Suara.com - Koordinator Masyarakat Antikorupsi (MAKI) Boyamin Saiman enggan mengomentari gugatan anaknya Almas Tsaibbirru Re A yang dikabulkan Mahkamah Konstitusi (MK) soal persyaratan capres dan cawapres.
Almas yang merupakan mahasiswa Fakultas Hukum Universitas Surakarta (UNSA) mengajukan gugatan ke MK soal batas usia capres dan cawapres. Almas juga disebut sebagai penggemar alias fans Gibran Rakabuming Raka.
Boyamin membenarkan, Almas adalah putranya. Namun, Boyamin enggan berkomentar soal gugatan tersebut.
"Aku hanya konfirmasi itu anakku, selebihnya lawyer karena menghargai kerja-kerja lawyer-nya," kata Boyamin saat dihubungi Suara.com, Selasa (17/10/2023).
Baca Juga: Profil Saldi Isra, Hakim MK Heran Putusan Soal Usia Cawapres Tiba-tiba Berubah Sekelebat
Sebagaimana diketahui dalam putusan yang dibacakan Ketua MK Anwar Usman yang digelar pada Senin (16/10/2023), mengabulkan gugatan Almas.
"Mengadili, satu, mengabulkan permohonan pemohon untuk sebagian. Menyatakan Pasal 169 huruf q UU 7/2017 tentang Pemilu nomor 182 tambahan lembaran negara nomor 6109 yang menyatakan berusia paling rendah 40 tahun bertentangan UUD RI 1945 dan tidak mempunyai kekuatan hukum mengikat sepanjang tidak dimaknai berusia paling rendah 40 tahun atau pernah/sedang jabatan yang dipilih melalui Pemilu termasuk pemilihan kepala daerah," kata Anwar.
Salah satu pertimbangan hakim Konstitusi menerima permohonan tersebut ialah karena banyak anak muda yang juga ditunjuk sebagai pemimpin.
"Dengan demikian, dalam batas penalaran yang wajar, secara rasional, usia di bawah 40 tahun dapat saja, incertus tamen, menduduki jabatan baik sebagai presiden maupun wakil presiden sepanjang memenuhi kualifikasi tertentu yang sederajat/setara," kata Hakim M Guntur Hamzah.

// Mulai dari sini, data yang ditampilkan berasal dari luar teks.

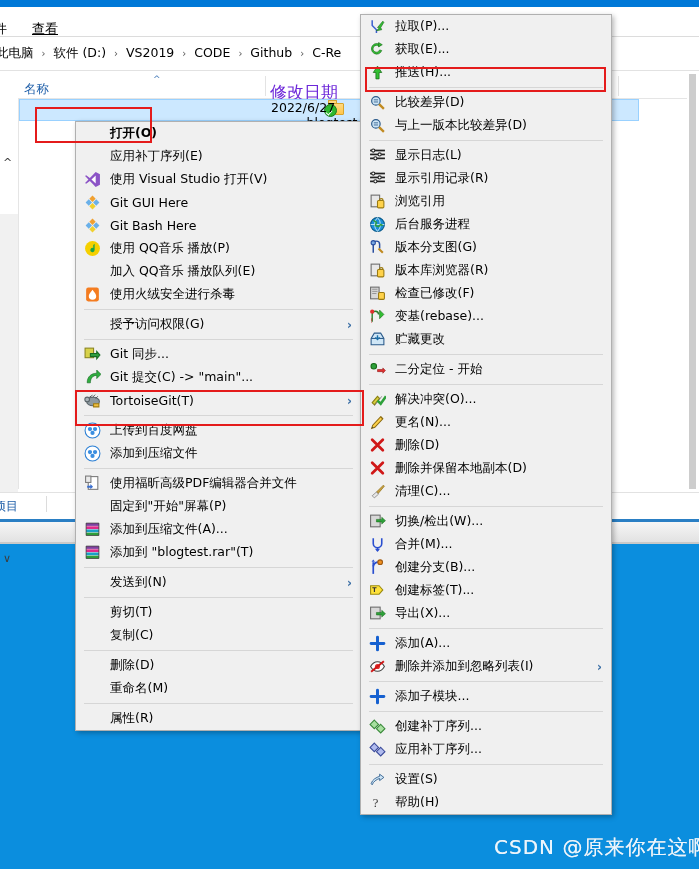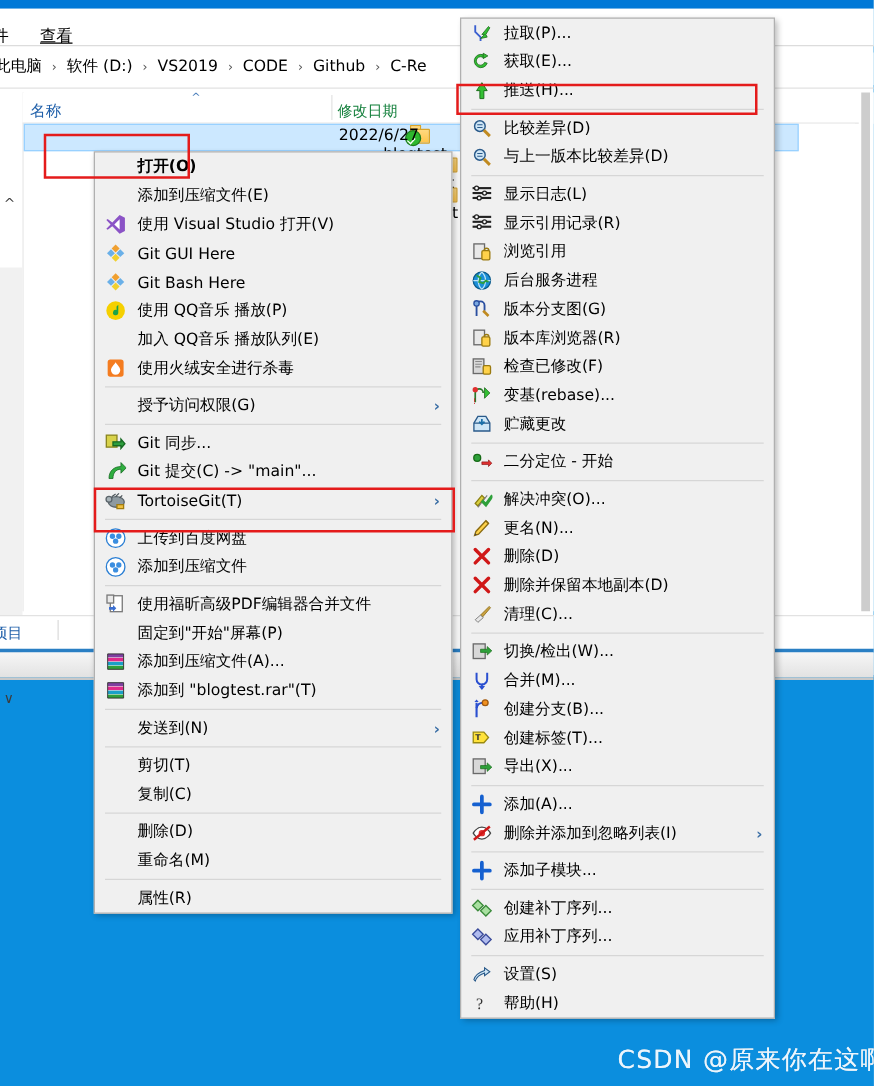"拉取(P)..." #menu-sub { left: 368px -> 360px }
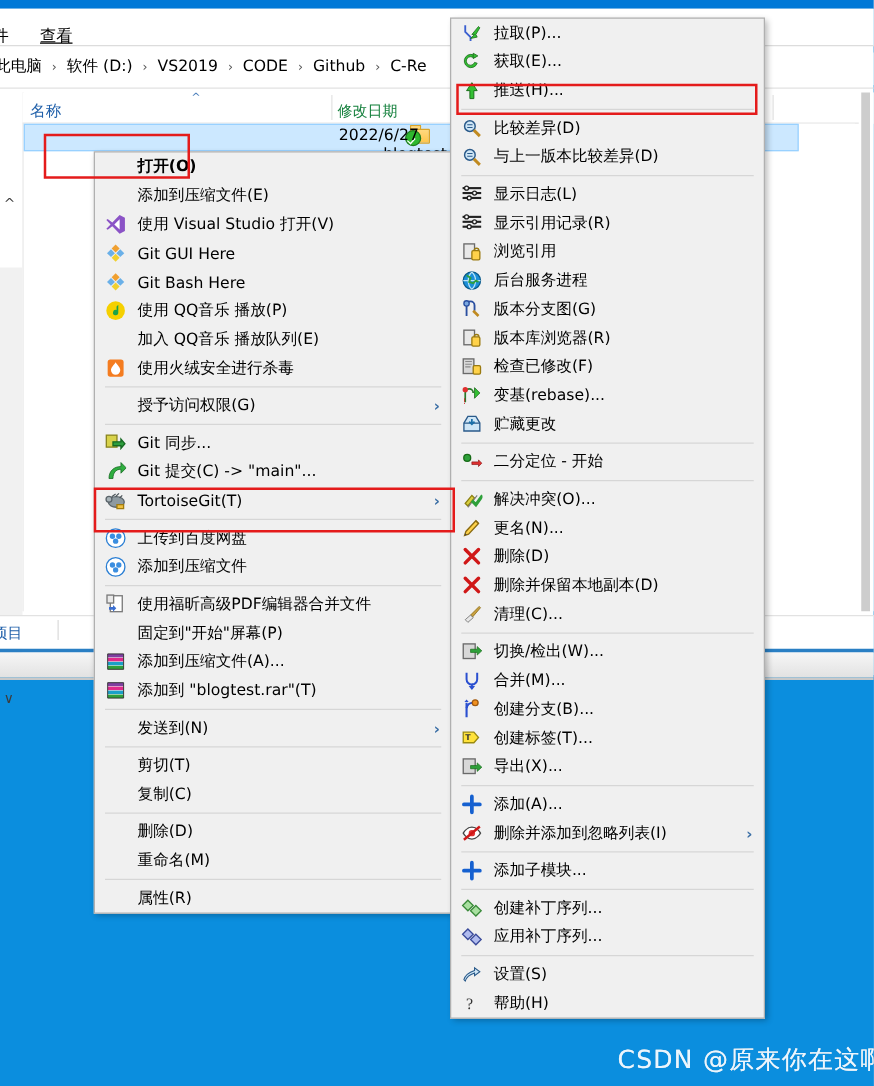"修改日期" .col-date { color: #15803d -> #6d28d9; font-size: 12px -> 17px }
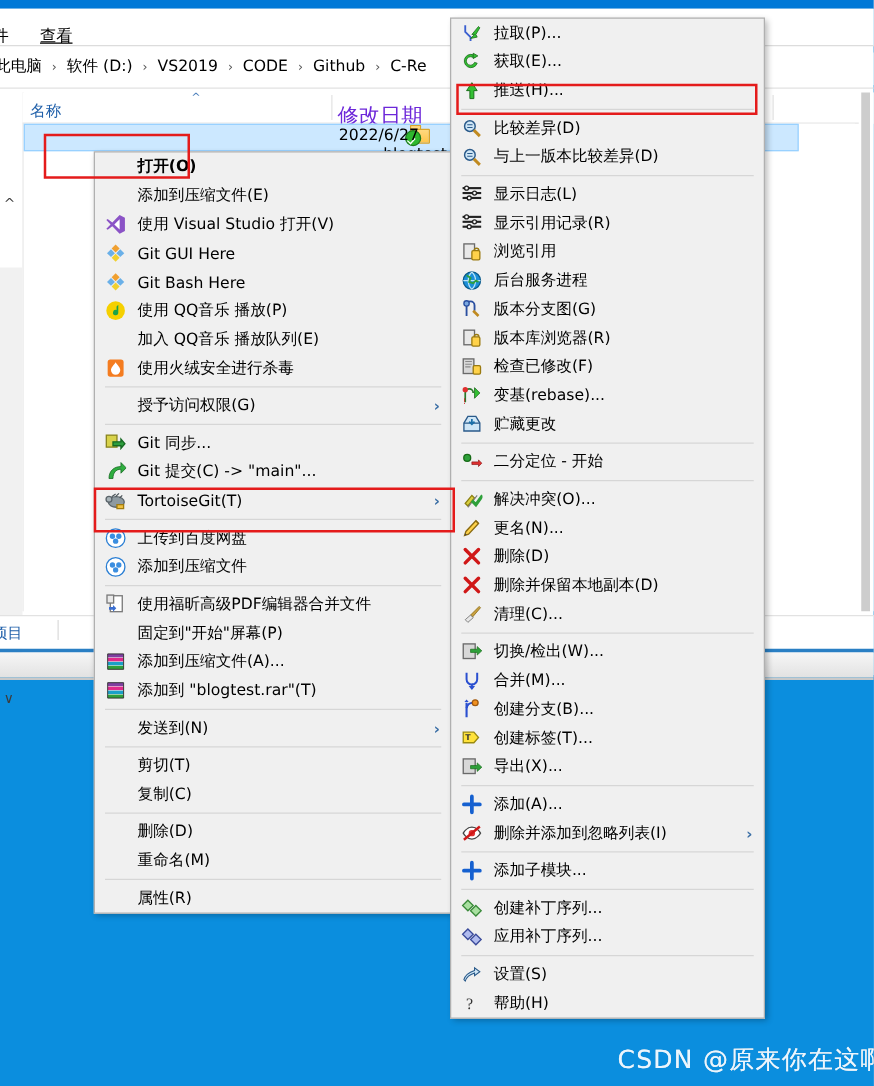"添加到压缩文件(E)" span.lbl { text: 添加到压缩文件 -> 应用补丁序列 }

Pemohon mengajukan permohonan karena Pasal 169 huruf q UU 7/2017 dianggap sebagai suatu bentuk pelanggaran moral.
Baca Juga: Tak Perlu Analisis Rumit, SETARA: Putusan MK Memang untuk Permudah Jalan Gibran Jadi Cawapres
"Ketentuan pada Pasal 169 huruf q UU 7/2017 mengakibatkan ketidakadilan yang intolerable karena memaksakan rakyat Indonesia untuk memilih presiden dan wakil presiden berdasarkan calon yang memenuhi kriteria usia yang ditentukan oleh pembentuk undang-undang," terangnya.
Kemudian, pemohon juga memiliki pandangan tokoh ideal sebagai pemimpin bangsa Indonesia yakni mengidolakan Wali Kota Surakarta periode 2020-2025 karena pada masa pemerintahannya mampu meningkatkan pertumbuhan ekonomi di Surakarta sebanyak 6,23 persen padahal pada saat awal menjabat sebagai Wali Kota Surakarta pertumbuhan ekonomi Surakarta justru sedang minus 1,74 persen.
Terlebih, pemohon menganggap Wali Kota Surakarta sudah memiliki pengalaman membangun dan memajukan Kota Surakarta dengan kejujuran, integritas moral dan taat serta patuh mengabdi kepada kepentingan rakyat dan negara.